**YOUR GOAL:**
Exact reproduction of the data is required, with images excluded.

───── INFORMATION SUPPLIED

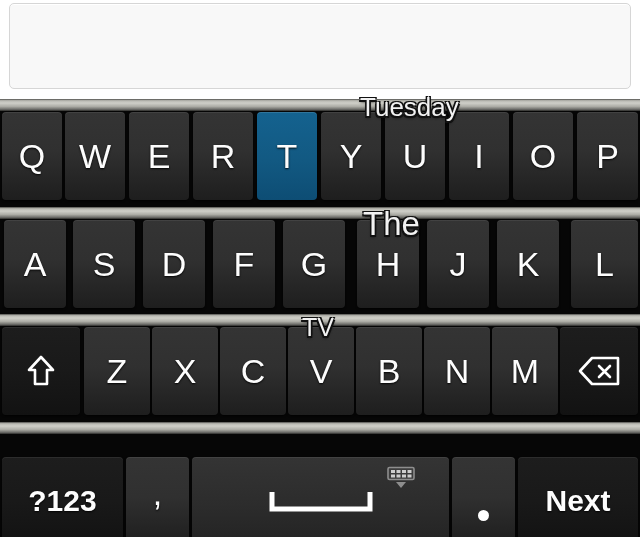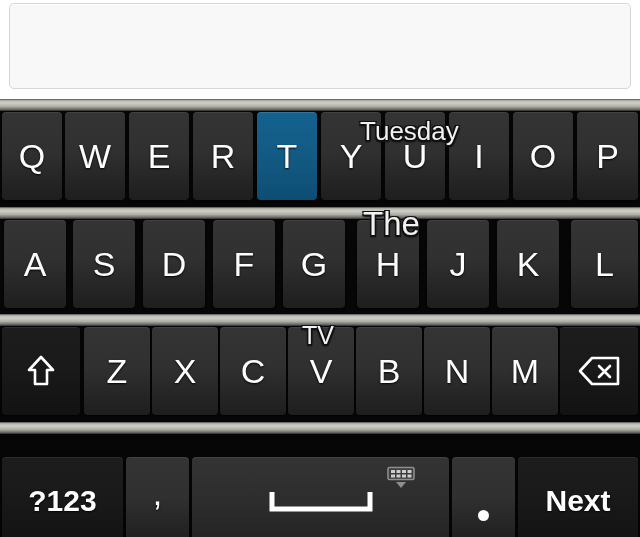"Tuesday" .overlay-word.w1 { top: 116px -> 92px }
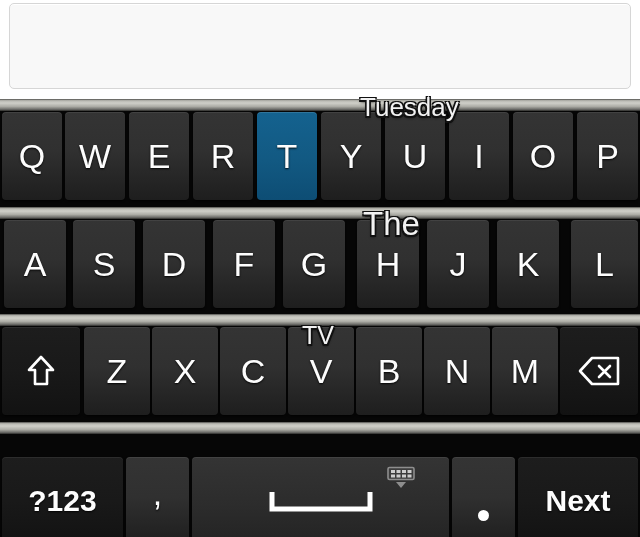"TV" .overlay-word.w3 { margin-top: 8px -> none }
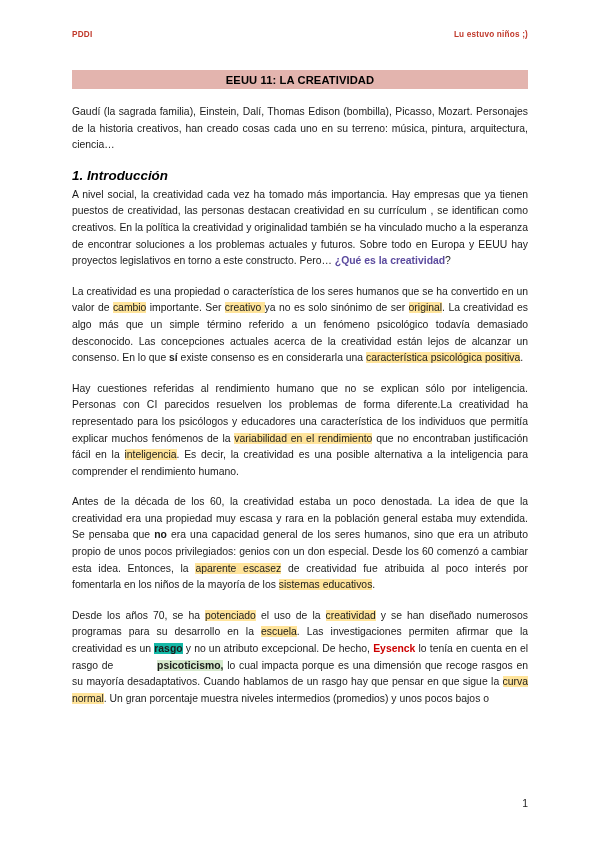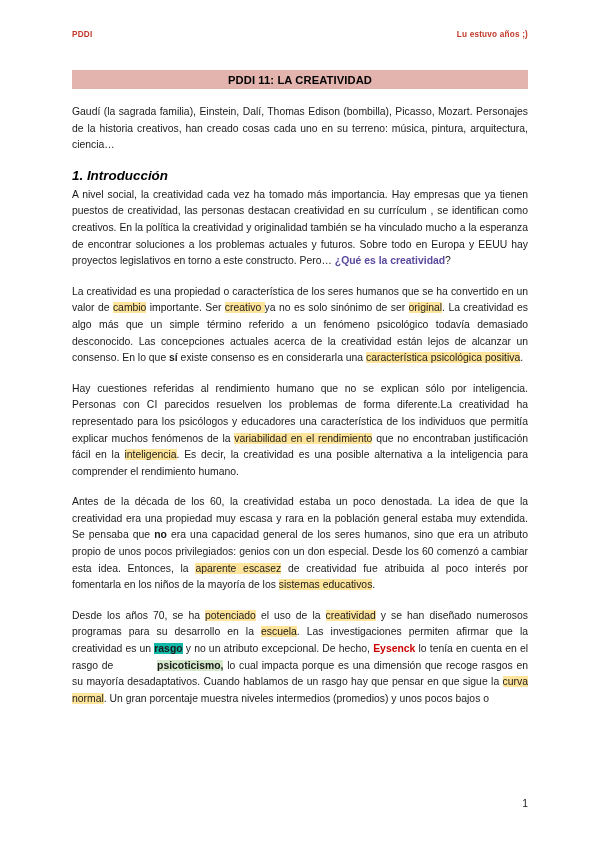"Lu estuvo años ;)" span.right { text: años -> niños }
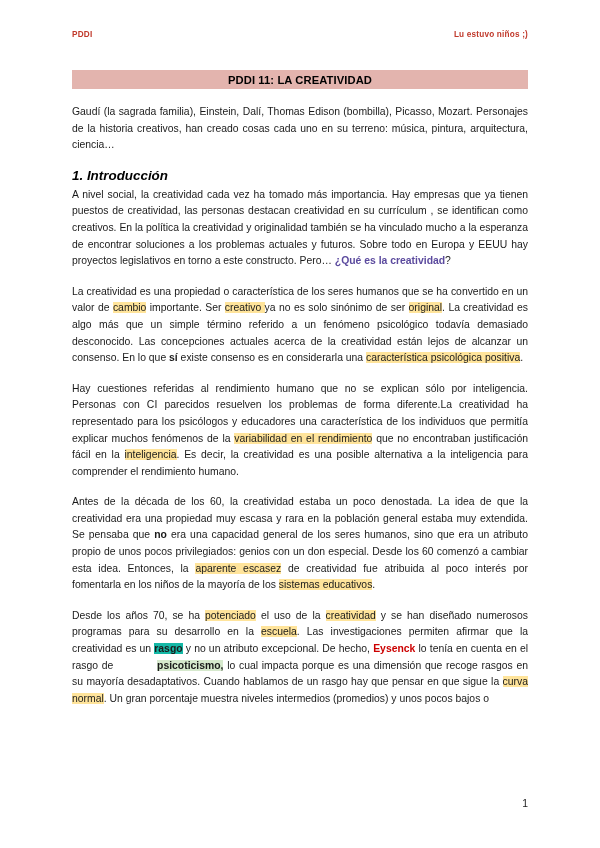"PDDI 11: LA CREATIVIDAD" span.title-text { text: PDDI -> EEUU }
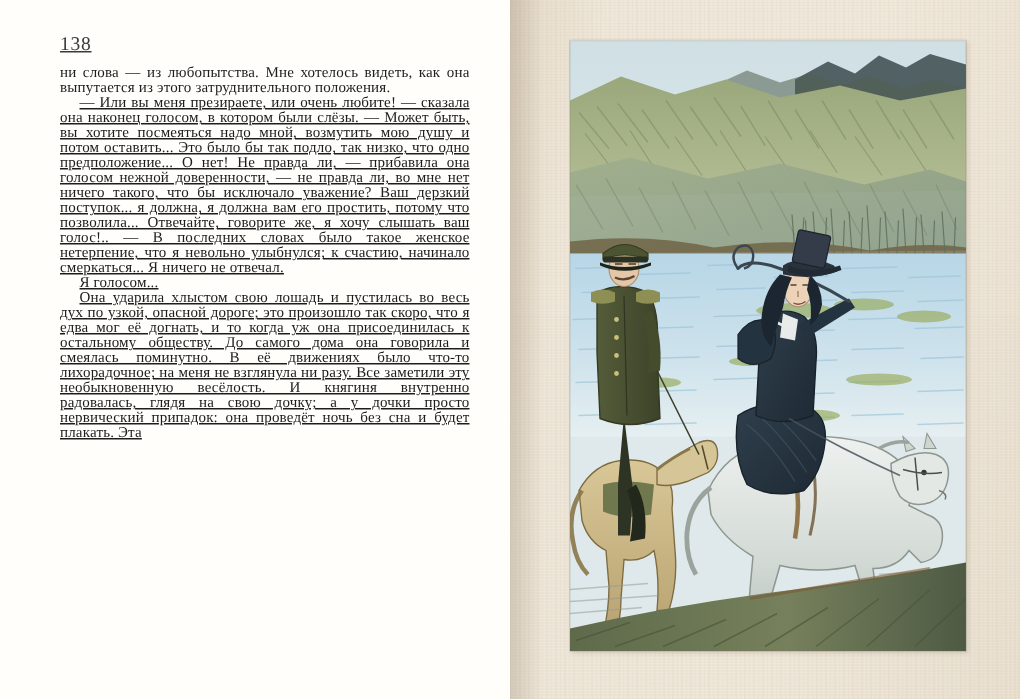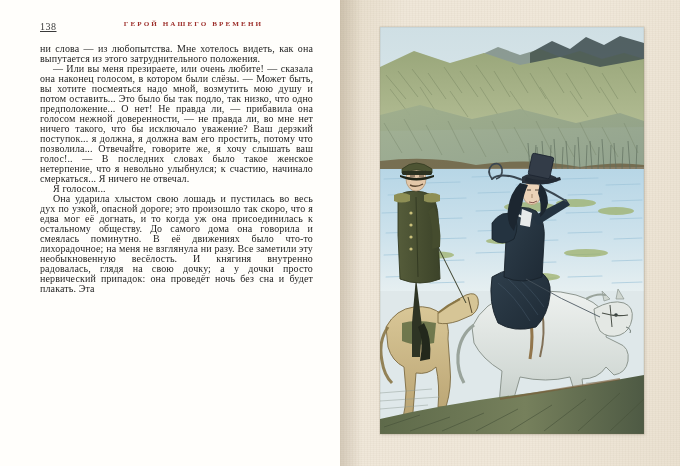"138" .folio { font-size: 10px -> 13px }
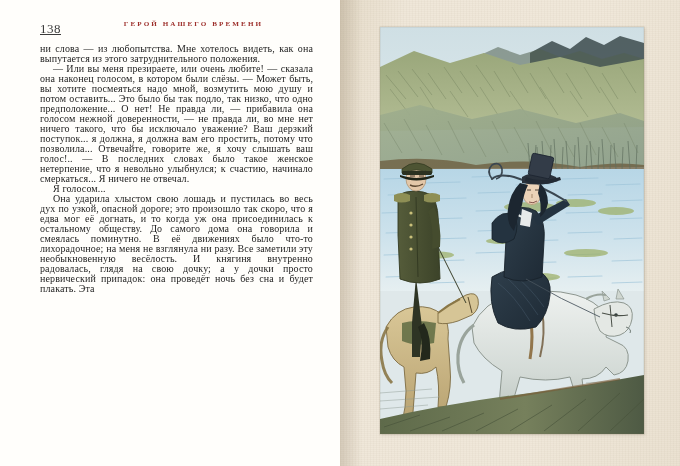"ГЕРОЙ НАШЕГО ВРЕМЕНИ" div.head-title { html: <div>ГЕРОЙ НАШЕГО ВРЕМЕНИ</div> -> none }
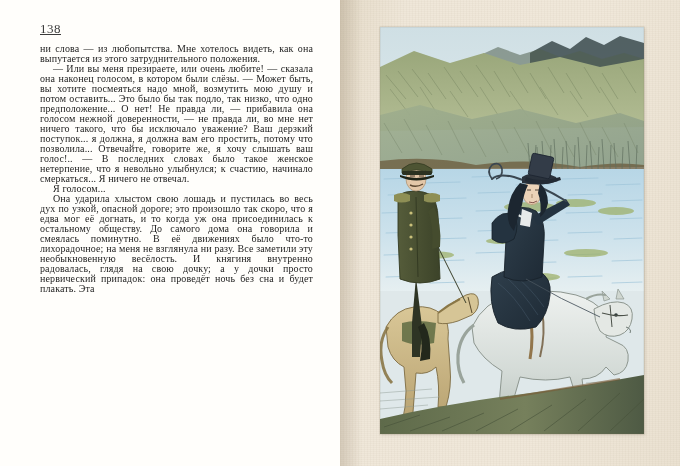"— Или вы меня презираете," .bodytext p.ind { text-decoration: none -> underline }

──────────

**YOUR SOLUTION:**
"Tuesday" .overlay-word.w1 { top: 116px -> 92px }
"TV" .overlay-word.w3 { margin-top: 8px -> none }
"Lu estuvo años ;)" span.right { text: años -> niños }
"PDDI 11: LA CREATIVIDAD" span.title-text { text: PDDI -> EEUU }
"138" .folio { font-size: 10px -> 13px }
"ГЕРОЙ НАШЕГО ВРЕМЕНИ" div.head-title { html: <div>ГЕРОЙ НАШЕГО ВРЕМЕНИ</div> -> none }
"— Или вы меня презираете," .bodytext p.ind { text-decoration: none -> underline }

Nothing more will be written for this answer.